EXTRACTED INFORMATION below:

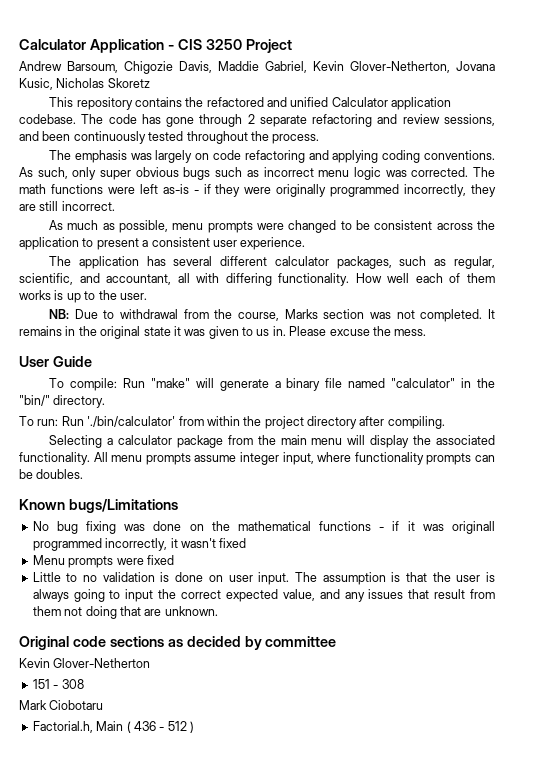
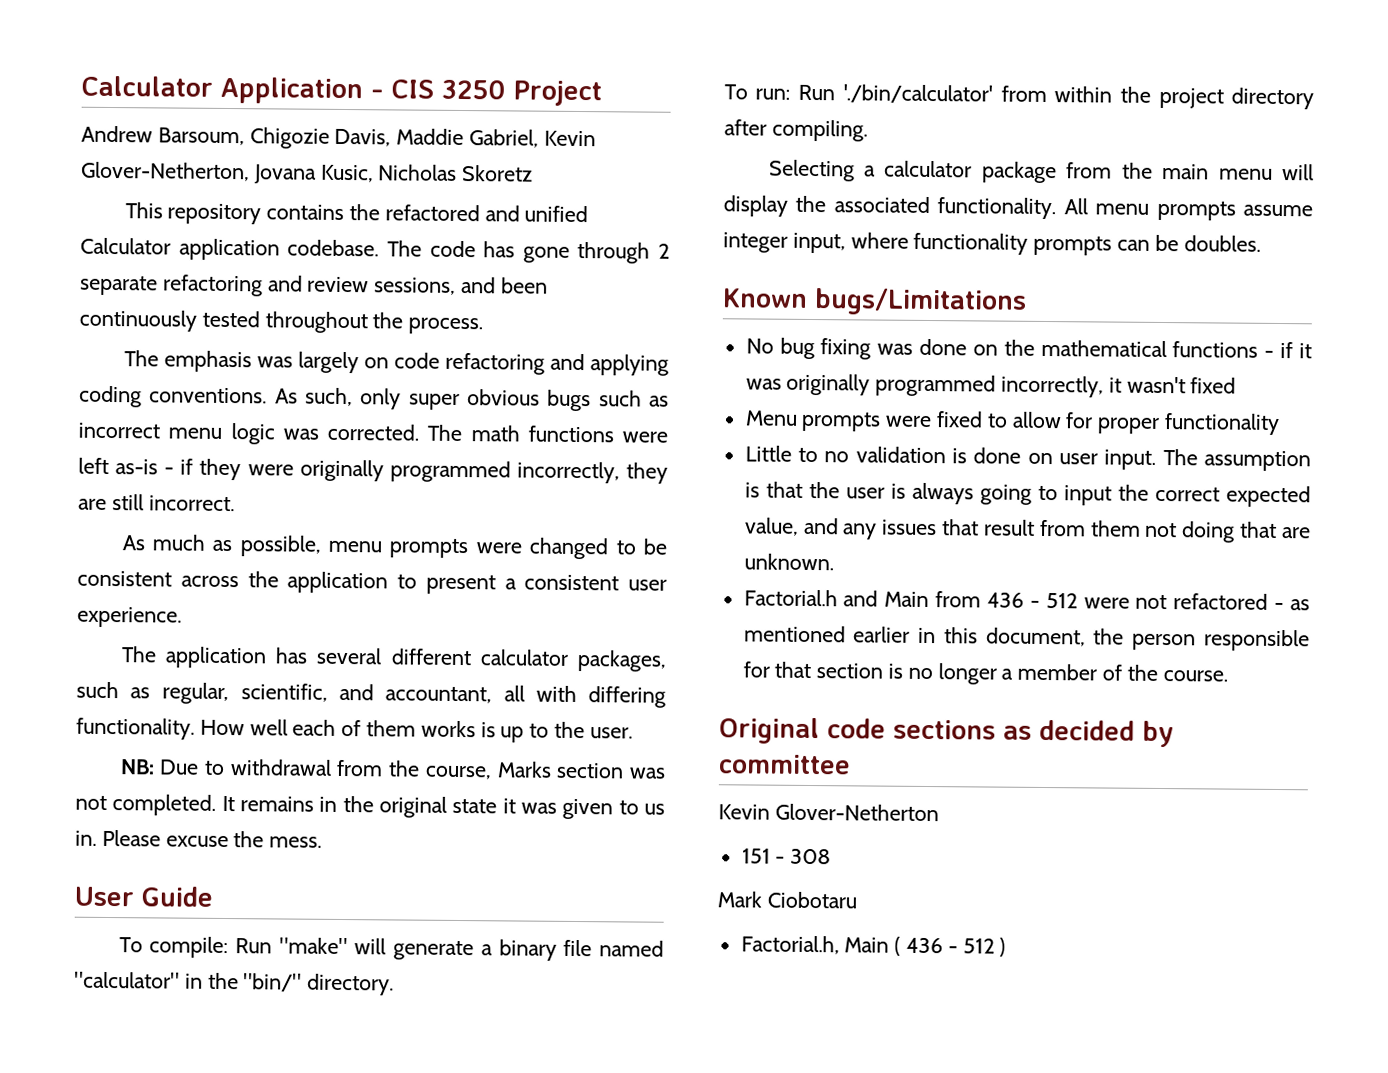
- No bug fixing was done on the mathematical functions - if it was originall programmed incorrectly, it wasn't fixed
+ No bug fixing was done on the mathematical functions - if it was originally programmed incorrectly, it wasn't fixed
- Menu prompts were fixed
+ Menu prompts were fixed to allow for proper functionality
+ Factorial.h and Main from 436 - 512 were not refactored - as mentioned earlier in this document, the person responsible for that section is no longer a member of the course.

End of EXTRACTED INFORMATION.

◆ **ABOUT THIS EXERCISE**
Starting at the line that contains "originally programmed incorrectly, it wasn't fixed", copy each line exactly through the end of the listing above. Include that first line and the last one, and add nothing.

◆ **OUTPUT BELOW**
+ No bug fixing was done on the mathematical functions - if it was originally programmed incorrectly, it wasn't fixed
- Menu prompts were fixed
+ Menu prompts were fixed to allow for proper functionality
+ Factorial.h and Main from 436 - 512 were not refactored - as mentioned earlier in this document, the person responsible for that section is no longer a member of the course.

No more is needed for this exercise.